BobLd / tabula-sharp

Extract tables from PDF files (port of tabula-java)
MIT License
159 stars 26 forks source link

Extract table issue - don't get an underscore #17

Closed Crypto49 closed 3 years ago

Crypto49 commented 3 years ago

Hi @BobLd,

Many thanks also from me for the helpful library!

I used the SpreadsheetExtractionAlgorithm try to extract tables from a PDF file, a sample attached.

The names from the table are intended to represent variable names for a computer program.

Unfortunately, the result is shown without the underscore:

I get "Content" instead of "C_ontent"

Example

After c.SetTextElements(TextElement.MergeWords(page.GetText(c.BoundingBox))); was called in SpreadsheetExtractionAlgorithm.cs, this.textElements = textElements; is executed in public void SetTextElements(List<T> textElements){} in RectangularTextContainer.cs.

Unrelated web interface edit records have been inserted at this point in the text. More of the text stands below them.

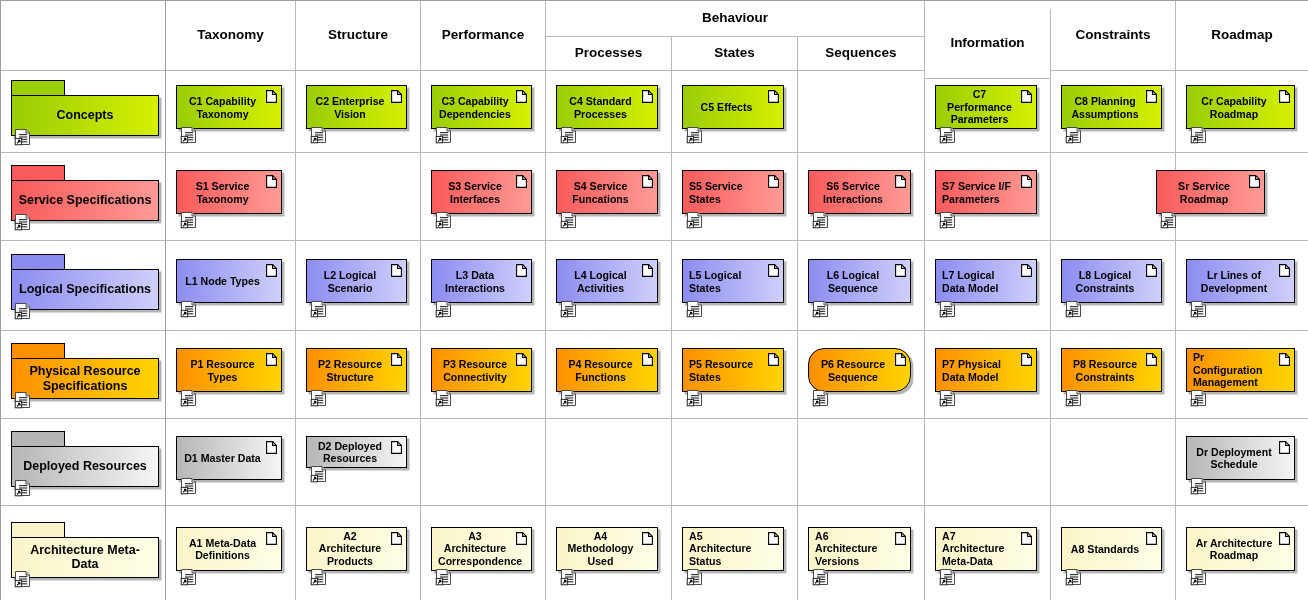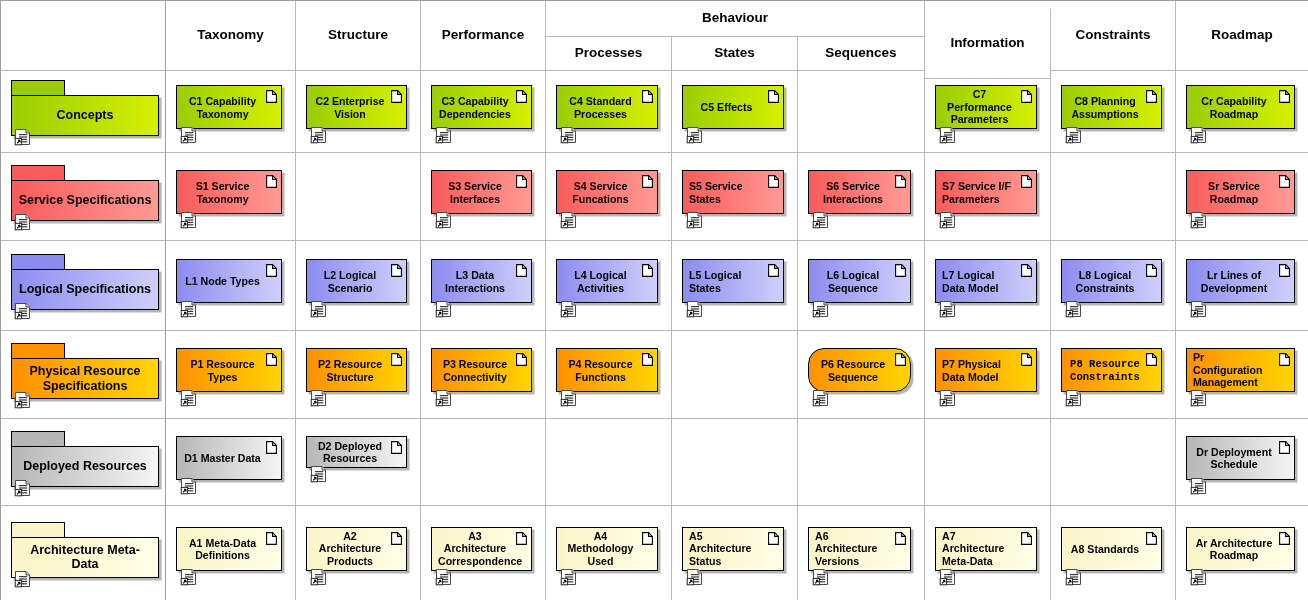--- a/index.html
+++ b/index.html
@@ -404,21 +404,21 @@
         <rect x="5" y="6" width="8.2" height="1.2" fill="#3a3a3a"></rect>
         <rect x="5" y="8.4" width="8.2" height="1.2" fill="#3a3a3a"></rect>
         <rect x="5" y="10.8" width="8.2" height="1.2" fill="#3a3a3a"></rect>
         <rect x="5" y="13.2" width="8.2" height="1.2" fill="#3a3a3a"></rect>
         <rect x="1.2" y="10.4" width="6.4" height="6.4" fill="#ffffff" stroke="#2a2a2a" stroke-width="1"></rect>
         <path d="M3 15.3 L6 12.4 M6 12.4 H4 M6 12.4 V14.4" fill="none" stroke="#000" stroke-width="1.1"></path>
       </svg>
     </div>
     <div class="cell" style="left: 1050px; top: 152px; width: 125px; height: 88px;"></div>
     <div class="cell" style="left: 1175px; top: 152px; width: 133px; height: 88px;"></div>
-    <div class="card" style="left: 1185px; top: 169px; width: 109px; height: 44px; background: linear-gradient(90deg, rgb(249, 91, 91) 0%, rgb(255, 154, 149) 100%); padding-left: 44px;">
+    <div class="card" style="left: 1155px; top: 169px; width: 109px; height: 44px; background: linear-gradient(90deg, rgb(249, 91, 91) 0%, rgb(255, 154, 149) 100%); padding-left: 44px;">
       <div class="title">Sr Service Roadmap</div>
       <svg class="pagecorner" viewBox="0 0 11 13">
         <path d="M0.6 0.6 H6.6 L10.4 4.4 V12.4 H0.6 Z" fill="#ffffff" stroke="#000" stroke-width="1.1"></path>
         <path d="M6.6 0.6 V4.4 H10.4" fill="none" stroke="#000" stroke-width="1.1"></path>
       </svg>
       <svg class="noteicon" viewBox="0 0 18 18">
         <path d="M1.5 1.5 H12 L15.5 5 V16.5 H1.5 Z" fill="#fdfdfd" stroke="#4a4a4a" stroke-width="1"></path>
         <path d="M12 1.5 V5 H15.5" fill="#d0d0d0" stroke="#4a4a4a" stroke-width="1"></path>
         <rect x="5" y="6" width="8.2" height="1.2" fill="#3a3a3a"></rect>
         <rect x="5" y="8.4" width="8.2" height="1.2" fill="#3a3a3a"></rect>
@@ -690,20 +690,37 @@
         <path d="M12 1.5 V5 H15.5" fill="#d0d0d0" stroke="#4a4a4a" stroke-width="1"></path>
         <rect x="5" y="6" width="8.2" height="1.2" fill="#3a3a3a"></rect>
         <rect x="5" y="8.4" width="8.2" height="1.2" fill="#3a3a3a"></rect>
         <rect x="5" y="10.8" width="8.2" height="1.2" fill="#3a3a3a"></rect>
         <rect x="5" y="13.2" width="8.2" height="1.2" fill="#3a3a3a"></rect>
         <rect x="1.2" y="10.4" width="6.4" height="6.4" fill="#ffffff" stroke="#2a2a2a" stroke-width="1"></rect>
         <path d="M3 15.3 L6 12.4 M6 12.4 H4 M6 12.4 V14.4" fill="none" stroke="#000" stroke-width="1.1"></path>
       </svg>
     </div>
     <div class="cell" style="left: 671px; top: 330px; width: 126px; height: 88px;"></div>
+    <div class="card lefted" style="left: 681px; top: 347px; width: 102px; height: 44px; background: linear-gradient(90deg, rgb(255, 144, 0) 0%, rgb(255, 212, 0) 100%);">
+      <div class="title">P5 Resource States</div>
+      <svg class="pagecorner" viewBox="0 0 11 13">
+        <path d="M0.6 0.6 H6.6 L10.4 4.4 V12.4 H0.6 Z" fill="#ffffff" stroke="#000" stroke-width="1.1"></path>
+        <path d="M6.6 0.6 V4.4 H10.4" fill="none" stroke="#000" stroke-width="1.1"></path>
+      </svg>
+      <svg class="noteicon" viewBox="0 0 18 18">
+        <path d="M1.5 1.5 H12 L15.5 5 V16.5 H1.5 Z" fill="#fdfdfd" stroke="#4a4a4a" stroke-width="1"></path>
+        <path d="M12 1.5 V5 H15.5" fill="#d0d0d0" stroke="#4a4a4a" stroke-width="1"></path>
+        <rect x="5" y="6" width="8.2" height="1.2" fill="#3a3a3a"></rect>
+        <rect x="5" y="8.4" width="8.2" height="1.2" fill="#3a3a3a"></rect>
+        <rect x="5" y="10.8" width="8.2" height="1.2" fill="#3a3a3a"></rect>
+        <rect x="5" y="13.2" width="8.2" height="1.2" fill="#3a3a3a"></rect>
+        <rect x="1.2" y="10.4" width="6.4" height="6.4" fill="#ffffff" stroke="#2a2a2a" stroke-width="1"></rect>
+        <path d="M3 15.3 L6 12.4 M6 12.4 H4 M6 12.4 V14.4" fill="none" stroke="#000" stroke-width="1.1"></path>
+      </svg>
+    </div>
     <div class="cell" style="left: 797px; top: 330px; width: 127px; height: 88px;"></div>
     <div class="card" style="left: 807px; top: 347px; width: 103px; height: 44px; background: linear-gradient(90deg, rgb(255, 144, 0) 0%, rgb(255, 212, 0) 100%); border-radius: 16px;">
       <div class="title">P6 Resource Sequence</div>
       <svg class="pagecorner" viewBox="0 0 11 13">
         <path d="M0.6 0.6 H6.6 L10.4 4.4 V12.4 H0.6 Z" fill="#ffffff" stroke="#000" stroke-width="1.1"></path>
         <path d="M6.6 0.6 V4.4 H10.4" fill="none" stroke="#000" stroke-width="1.1"></path>
       </svg>
       <svg class="noteicon" viewBox="0 0 18 18">
         <path d="M1.5 1.5 H12 L15.5 5 V16.5 H1.5 Z" fill="#fdfdfd" stroke="#4a4a4a" stroke-width="1"></path>
         <path d="M12 1.5 V5 H15.5" fill="#d0d0d0" stroke="#4a4a4a" stroke-width="1"></path>
@@ -727,21 +744,21 @@
         <path d="M12 1.5 V5 H15.5" fill="#d0d0d0" stroke="#4a4a4a" stroke-width="1"></path>
         <rect x="5" y="6" width="8.2" height="1.2" fill="#3a3a3a"></rect>
         <rect x="5" y="8.4" width="8.2" height="1.2" fill="#3a3a3a"></rect>
         <rect x="5" y="10.8" width="8.2" height="1.2" fill="#3a3a3a"></rect>
         <rect x="5" y="13.2" width="8.2" height="1.2" fill="#3a3a3a"></rect>
         <rect x="1.2" y="10.4" width="6.4" height="6.4" fill="#ffffff" stroke="#2a2a2a" stroke-width="1"></rect>
         <path d="M3 15.3 L6 12.4 M6 12.4 H4 M6 12.4 V14.4" fill="none" stroke="#000" stroke-width="1.1"></path>
       </svg>
     </div>
     <div class="cell" style="left: 1050px; top: 330px; width: 125px; height: 88px;"></div>
-    <div class="card" style="left: 1060px; top: 347px; width: 101px; height: 44px; background: linear-gradient(90deg, rgb(255, 144, 0) 0%, rgb(255, 212, 0) 100%); font-family: Liberation Mono, monospace;">
+    <div class="card" style="left: 1060px; top: 347px; width: 101px; height: 44px; background: linear-gradient(90deg, rgb(255, 144, 0) 0%, rgb(255, 212, 0) 100%);">
       <div class="title">P8 Resource Constraints</div>
       <svg class="pagecorner" viewBox="0 0 11 13">
         <path d="M0.6 0.6 H6.6 L10.4 4.4 V12.4 H0.6 Z" fill="#ffffff" stroke="#000" stroke-width="1.1"></path>
         <path d="M6.6 0.6 V4.4 H10.4" fill="none" stroke="#000" stroke-width="1.1"></path>
       </svg>
       <svg class="noteicon" viewBox="0 0 18 18">
         <path d="M1.5 1.5 H12 L15.5 5 V16.5 H1.5 Z" fill="#fdfdfd" stroke="#4a4a4a" stroke-width="1"></path>
         <path d="M12 1.5 V5 H15.5" fill="#d0d0d0" stroke="#4a4a4a" stroke-width="1"></path>
         <rect x="5" y="6" width="8.2" height="1.2" fill="#3a3a3a"></rect>
         <rect x="5" y="8.4" width="8.2" height="1.2" fill="#3a3a3a"></rect>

I found out that the order is exchanged when assigning values ​​in this.textElements = textElements;:

List of values ​​before assignment:

assigning_1

List of values ​​after assignment:

assigning_2

Later the back part will be cut off, I think.

Unfortunately I haven't found a solution. I would be very grateful for any help.

Example PDF.pdf

BobLd commented 3 years ago

Hi @Crypto49, thanks for your feed. I gave your document a try and it appears the problem comes from the GetText() function: https://github.com/BobLd/tabula-sharp/blob/343a387e6052825c7832a1ad6709efaa62f5e52d/Tabula/Cell.cs#L64-L84

It uses the ILL_DEFINED_ORDER() sorting scheme that is far from perfect apparently (hence the name 😄, it's taken form the original java library).

Short therm, I would recommend you implement you own GetText() function. On my side, I will need to find a way to give more flexibility with that. One negative aspect I can already spot is that the sorting is done in-place, which is why the order of the character is changed (if you don't use GetText(), the order is correct):

Utils.Sort(this.textElements, new ILL_DEFINED_ORDER());
Crypto49 commented 3 years ago

Many thanks for finding the cause of the problem.

During the analysis I noticed that the vertical text with an underscore is recognized correctly when useLineReturns is false (a sample attached). In my function, I just left it out. I'm using the textElements[].Left property to reorder the horizontal text.

Granted, I'm not a C # expert, so I overwritten the function as follows:

        /// <summary>
        /// Gets the cell's text.
        /// </summary>
        /// <param name="useLineReturns"></param>
        public override string GetText(bool useLineReturns)
        {
            if (base.textElements.Count == 0)
            {
                return "";
            }

            StringBuilder sb = new StringBuilder();
            bool textAlignmentHorizontal = this.BoundingBox.Width > this.BoundingBox.Height ? true : false;

            if (textAlignmentHorizontal)
            {
                this.textElements.Sort((a,b) => a.Left.CompareTo(b.Left));
            }

            foreach (TextChunk tc in this.textElements)
            {
                sb.Append(tc.GetText());
            }

            return sb.ToString().Trim();
        }

I hope my solution doesn't affect other parts of the program, but for me it works.

Thanks again for your help!

Example 2.pdf